Will Brooks’ 50 Year Diary - watching Doctor Who one episode a day from the very start...

Day Twenty-Seven: The Temple of Evil (The Aztecs, Episode One)

Dear diary;

Back in 2004, The Aztecs was the very first William Hartnell story I ever saw. I picked it up from what was then the BBC Shop in Norwich, along with a couple of other titles, excited to be delving right back to the very start of the series. At the time, this was the earliest Doctor Who story available on DVD. Shamefully (Fair warning, I'm about to make myself sound stupid), I completely mis-read the back cover of the DVD case, and mistakenly believed that the character mistaken for a God was an Aztec called 'Bar-Bara'. No, I don't really know how I managed it, either.

Now, I've not seen The Aztecs since that first occasion (all previous attempts at a marathon had fizzled out by around now), so I've been greatly looking forward to getting round to it this time.
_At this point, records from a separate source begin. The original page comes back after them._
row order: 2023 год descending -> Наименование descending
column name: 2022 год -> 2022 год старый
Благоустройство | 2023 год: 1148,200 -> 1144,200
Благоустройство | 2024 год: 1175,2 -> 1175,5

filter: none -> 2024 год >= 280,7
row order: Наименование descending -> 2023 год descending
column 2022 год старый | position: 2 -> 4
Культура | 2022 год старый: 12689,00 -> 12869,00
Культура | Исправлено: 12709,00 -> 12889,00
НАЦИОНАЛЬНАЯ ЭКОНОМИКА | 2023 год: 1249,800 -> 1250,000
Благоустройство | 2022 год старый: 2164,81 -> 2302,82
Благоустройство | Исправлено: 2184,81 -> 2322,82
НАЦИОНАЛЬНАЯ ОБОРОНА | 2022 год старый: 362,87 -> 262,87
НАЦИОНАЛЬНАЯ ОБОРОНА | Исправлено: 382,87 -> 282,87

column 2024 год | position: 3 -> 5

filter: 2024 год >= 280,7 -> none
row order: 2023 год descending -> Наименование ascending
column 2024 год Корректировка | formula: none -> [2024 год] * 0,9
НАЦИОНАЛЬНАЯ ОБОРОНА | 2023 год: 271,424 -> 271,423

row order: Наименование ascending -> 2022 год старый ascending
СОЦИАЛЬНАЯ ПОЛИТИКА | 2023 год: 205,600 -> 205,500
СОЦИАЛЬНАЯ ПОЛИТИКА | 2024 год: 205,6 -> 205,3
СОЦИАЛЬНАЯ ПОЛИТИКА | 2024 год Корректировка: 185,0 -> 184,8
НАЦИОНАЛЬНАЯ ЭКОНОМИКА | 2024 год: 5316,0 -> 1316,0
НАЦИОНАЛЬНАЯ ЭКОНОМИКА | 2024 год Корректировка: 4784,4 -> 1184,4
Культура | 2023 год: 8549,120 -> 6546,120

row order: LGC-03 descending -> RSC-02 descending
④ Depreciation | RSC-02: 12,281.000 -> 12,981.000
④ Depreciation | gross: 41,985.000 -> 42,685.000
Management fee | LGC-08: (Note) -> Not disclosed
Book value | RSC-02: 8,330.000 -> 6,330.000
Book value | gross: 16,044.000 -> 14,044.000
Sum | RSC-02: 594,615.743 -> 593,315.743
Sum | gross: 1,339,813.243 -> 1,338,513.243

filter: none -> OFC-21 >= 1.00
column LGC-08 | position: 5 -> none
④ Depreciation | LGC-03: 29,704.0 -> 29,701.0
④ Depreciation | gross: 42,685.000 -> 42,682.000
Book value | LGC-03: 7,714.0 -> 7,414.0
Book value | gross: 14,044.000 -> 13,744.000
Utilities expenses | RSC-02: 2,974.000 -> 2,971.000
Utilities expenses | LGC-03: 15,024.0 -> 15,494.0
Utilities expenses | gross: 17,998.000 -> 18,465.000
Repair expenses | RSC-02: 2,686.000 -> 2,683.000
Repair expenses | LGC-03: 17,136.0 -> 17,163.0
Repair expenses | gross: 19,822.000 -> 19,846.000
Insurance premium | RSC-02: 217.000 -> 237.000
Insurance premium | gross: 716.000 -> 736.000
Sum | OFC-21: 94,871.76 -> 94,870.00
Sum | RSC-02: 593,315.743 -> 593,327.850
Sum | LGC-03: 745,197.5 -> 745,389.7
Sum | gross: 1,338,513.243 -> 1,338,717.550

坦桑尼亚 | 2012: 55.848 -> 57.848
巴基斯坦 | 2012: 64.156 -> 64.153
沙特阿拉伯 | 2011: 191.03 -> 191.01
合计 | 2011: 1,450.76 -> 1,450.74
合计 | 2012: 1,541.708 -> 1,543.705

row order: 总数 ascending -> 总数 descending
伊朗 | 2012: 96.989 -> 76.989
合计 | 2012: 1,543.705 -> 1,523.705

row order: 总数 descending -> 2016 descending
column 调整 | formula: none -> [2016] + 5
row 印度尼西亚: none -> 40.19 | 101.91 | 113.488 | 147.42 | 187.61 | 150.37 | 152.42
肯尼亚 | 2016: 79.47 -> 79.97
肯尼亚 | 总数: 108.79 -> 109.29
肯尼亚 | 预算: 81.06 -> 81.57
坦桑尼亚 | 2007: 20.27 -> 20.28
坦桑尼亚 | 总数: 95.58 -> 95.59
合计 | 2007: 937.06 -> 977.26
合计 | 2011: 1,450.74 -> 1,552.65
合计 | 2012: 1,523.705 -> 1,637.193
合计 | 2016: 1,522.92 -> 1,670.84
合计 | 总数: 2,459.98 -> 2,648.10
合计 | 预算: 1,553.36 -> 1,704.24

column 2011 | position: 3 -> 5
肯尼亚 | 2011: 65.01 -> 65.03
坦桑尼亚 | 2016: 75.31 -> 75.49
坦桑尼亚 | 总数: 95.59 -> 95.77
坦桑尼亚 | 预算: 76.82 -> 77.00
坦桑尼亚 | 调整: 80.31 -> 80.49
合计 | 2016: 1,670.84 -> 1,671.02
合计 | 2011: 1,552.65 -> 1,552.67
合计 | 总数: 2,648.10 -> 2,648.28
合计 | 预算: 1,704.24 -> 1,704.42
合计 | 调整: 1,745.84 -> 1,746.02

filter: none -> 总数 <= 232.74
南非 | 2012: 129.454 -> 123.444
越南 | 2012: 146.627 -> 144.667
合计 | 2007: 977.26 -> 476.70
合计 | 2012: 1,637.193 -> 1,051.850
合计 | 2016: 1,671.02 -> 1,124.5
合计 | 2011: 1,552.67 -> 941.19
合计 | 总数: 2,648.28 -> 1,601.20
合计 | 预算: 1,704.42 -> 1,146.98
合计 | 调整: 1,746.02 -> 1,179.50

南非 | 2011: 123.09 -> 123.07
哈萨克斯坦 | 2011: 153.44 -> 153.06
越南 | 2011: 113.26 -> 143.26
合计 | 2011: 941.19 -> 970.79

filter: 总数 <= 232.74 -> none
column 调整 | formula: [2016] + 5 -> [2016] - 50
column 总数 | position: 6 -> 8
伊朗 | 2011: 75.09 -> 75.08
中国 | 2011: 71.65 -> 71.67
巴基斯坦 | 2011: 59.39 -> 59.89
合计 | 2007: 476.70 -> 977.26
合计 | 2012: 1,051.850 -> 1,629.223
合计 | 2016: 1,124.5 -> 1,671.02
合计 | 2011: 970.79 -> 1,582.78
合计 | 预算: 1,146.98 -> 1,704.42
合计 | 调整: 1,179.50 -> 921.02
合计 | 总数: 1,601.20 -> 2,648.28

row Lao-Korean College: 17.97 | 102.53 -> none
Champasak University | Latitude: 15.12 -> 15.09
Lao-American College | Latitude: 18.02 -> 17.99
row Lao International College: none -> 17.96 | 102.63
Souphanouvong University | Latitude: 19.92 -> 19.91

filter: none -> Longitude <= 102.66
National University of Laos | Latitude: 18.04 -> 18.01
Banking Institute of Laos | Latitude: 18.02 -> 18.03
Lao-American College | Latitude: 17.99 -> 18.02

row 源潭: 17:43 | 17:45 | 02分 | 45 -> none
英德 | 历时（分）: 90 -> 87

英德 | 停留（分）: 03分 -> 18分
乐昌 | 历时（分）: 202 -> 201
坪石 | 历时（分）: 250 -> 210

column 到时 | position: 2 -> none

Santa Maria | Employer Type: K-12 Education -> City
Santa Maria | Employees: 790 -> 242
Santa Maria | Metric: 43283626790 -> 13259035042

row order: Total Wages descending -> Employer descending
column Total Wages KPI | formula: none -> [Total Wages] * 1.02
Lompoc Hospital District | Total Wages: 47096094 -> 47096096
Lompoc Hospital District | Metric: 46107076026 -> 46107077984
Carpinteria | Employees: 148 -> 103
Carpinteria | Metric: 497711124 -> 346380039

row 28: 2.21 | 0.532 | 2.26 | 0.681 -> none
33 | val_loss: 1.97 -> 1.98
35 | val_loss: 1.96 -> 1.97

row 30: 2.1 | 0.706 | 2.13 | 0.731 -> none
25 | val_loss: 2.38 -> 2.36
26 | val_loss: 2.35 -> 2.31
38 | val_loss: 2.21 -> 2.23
Especially now that I can watch it in context, knowing that the last John Lucarotti story was something of a gem. After a couple of off-putting episodes of The Keys of Marinus, it's nice to be back in history again.

The one downside is that, as I write this, we're about six weeks away from a shiny new 'Revisitation' of the story on DVD. Much as I'd have loved to wait and see it cleaned up to the standards seen on some recent DVDs, I'll be making do with my original copy. It's so old, there's not even artwork on the disc. Just a logo. Crikey, it seems like a lifetime back!

Right then! Where to start? You can tell instantly that we're back to the series trying to be educational again; we're treated to a couple of history lessons fresh out of the TARDIS, about the Aztecs and their way of life. Susan even not-so-subtly brings up the dates that the Spanish first came into contact with them, while taking an extremely one-sided view of the situation. I'm not going to go massively into the history of the period here (Aztecs for me are, like Barbara, an area of interest!), but I'll likely return to it before the story is over.

There's some great design work on display, here. The Aztec temple and the garden are both very well realised, and only serve to make me wonder what it would have been like had we seen the episodes of Marco Polo moving. I've seen people complain about the studio backdrops in some of the Hartnell stories, but actually, I think that they work quite well here. Certainly, it helps that the story isn't as polished as some of the ones I've seen lately (for the time being, at least).

You can't discuss this episode without bringing up another one of those lines that's become famous from the series' past - arguably one of the most famous from this early period; 'You can't rewrite history! Not one line!'. I think it's fair to say that this has become such a famous line because of how wonderful it is, and the way Hartnell performs it. The show has changed its stance on this matter over the years - especially since the Eleventh Doctor has been in the TARDIS! - but it's a great way of looking at the series here.

It also helps to highlight the difference between this story and Marco Polo. There, our heroes were caught up in events, with little opportunity to change things around them. Here, thanks to Barbara's position as a 'reincarnated God', they've got a chance to tell a very different story, and it's one that's caught my attention right from the word 'go'.

Next Episode: The Warriors of Death

(Incidentally, I understand that The Aztecs is being repeated today on BBC America. Do check it out if you've not seen it before - based on this first episode alone, it's a corker!)